-
Notifications
You must be signed in to change notification settings - Fork 324
Description
Bug Description
When a transfer_task to a sub-agent fails mid-stream (e.g., unexpected EOF from the model), the TUI gets permanently stuck in Working… state. The user cannot interact with the agent — messages are queued instead of processed, and only Esc (cancel) can break out.
Root Cause
In runSubSessionForwarding (pkg/runtime/agent_delegation.go), when an ErrorEvent is received from the child stream, the function returns immediately, breaking out of the for event := range loop:
for event := range r.RunStream(ctx, child) {
evts <- event
if errEvent, ok := event.(*ErrorEvent); ok {
// returns immediately — stops consuming events from child channel
return nil, fmt.Errorf("%s", errEvent.Error)
}
}The child's RunStream goroutine is still running and will emit StreamStoppedEvent via finalizeEventChannel → close(events). But since runSubSessionForwarding already stopped reading, the child's StreamStoppedEvent is never forwarded to the parent's event channel.

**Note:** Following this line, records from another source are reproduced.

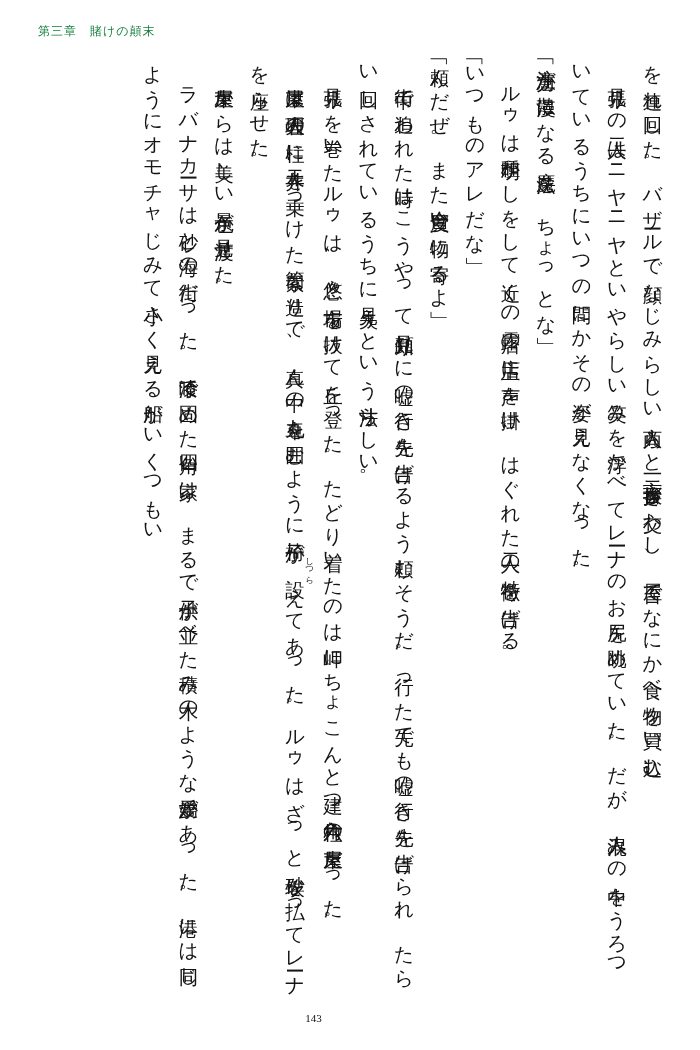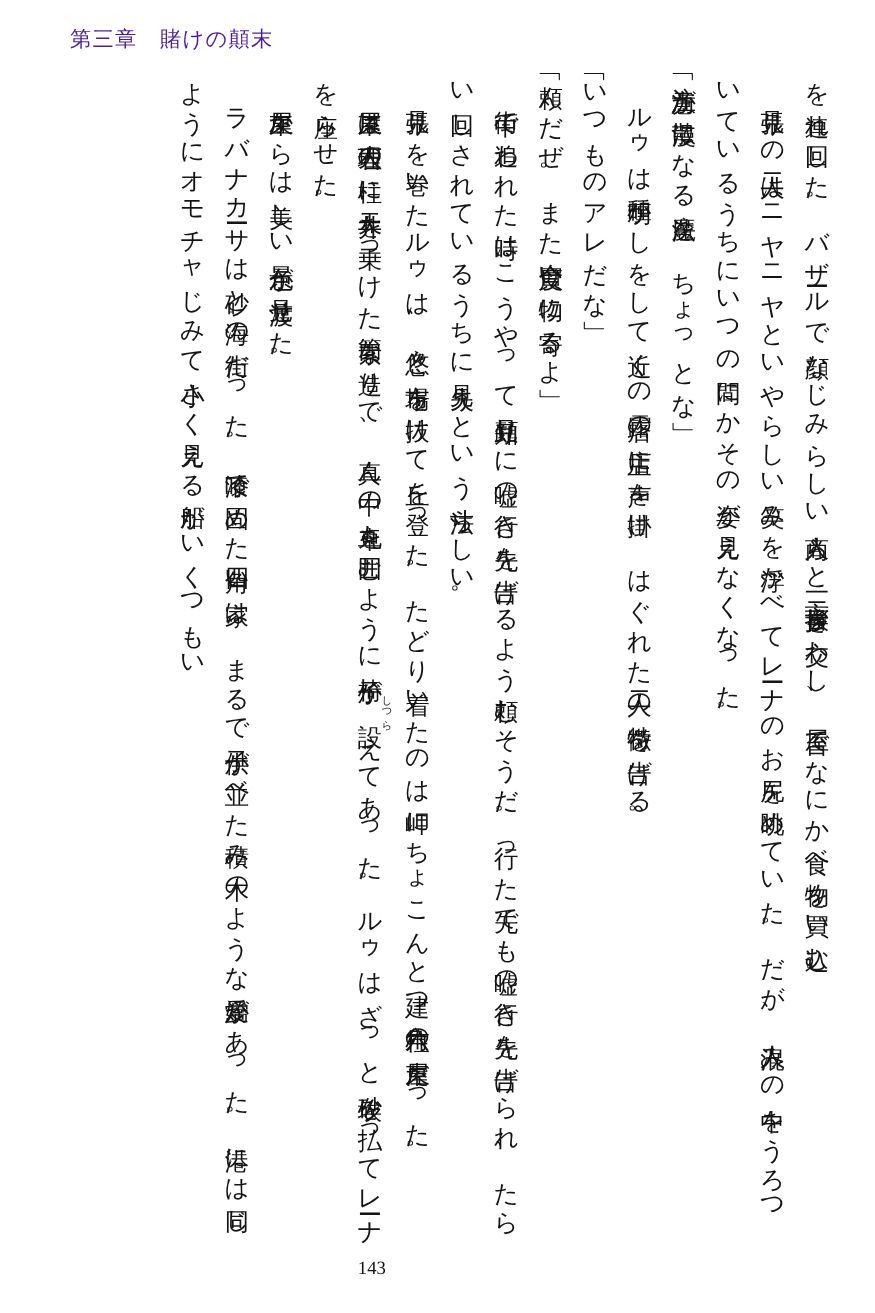--- a/index.html
+++ b/index.html
@@ -28,25 +28,24 @@
     left: 0;
     width: 700px;
     height: 34px;
     display: flex;
     align-items: center;
     justify-content: flex-start;
     padding-left: 38px;
     box-sizing: border-box;
   }
   .header-title {
-    font-size: 17px;
+    font-size: 12px;
     letter-spacing: 1px;
-    color: #4c1d95;
+    color: #15803d;
     white-space: nowrap;
-    margin-left: 18px;
   }
   .header-rule {
     position: absolute;
     top: 44px;
     left: 38px;
     width: 624px;
     height: 0px;
   }
   
   .body-area {
@@ -87,23 +86,24 @@
     line-height: 1;
     color: #222;
   }
   
   .folio {
     position: absolute;
     bottom: 26px;
     left: 0;
     width: 595px;
     text-align: center;
-    font-size: 15px;
+    font-size: 11px;
     color: #111;
     font-family: "Liberation Serif", serif;
+    padding-left: 16px;
   }
   .page-edge {
     position: absolute;
     right: 0;
     top: 0;
     width: 1px;
     height: 1050px;
     background: transparent;
   }
 </style>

The TUI's streamDepth counter incremented when it received the child's StreamStartedEvent, but never decrements because the matching StreamStoppedEvent is lost. This causes:
- When the parent stream eventually finishes and emits its own
StreamStoppedEvent, the TUI seesstreamDepth > 0after decrementing - The sub-agent guard in
handleStreamStoppedkicks in: only updates the sidebar, never callssetWorking(false) workingremainstrueforever — all subsequent user messages are queued instead of processed
Steps to Reproduce
- Configure a multi-agent setup with
transfer_taskdelegation - Trigger a task that delegates to a sub-agent via
transfer_task - Have the sub-agent's model stream fail mid-way (e.g., network error,
unexpected EOF) - The parent agent recovers and retries (or continues with other work)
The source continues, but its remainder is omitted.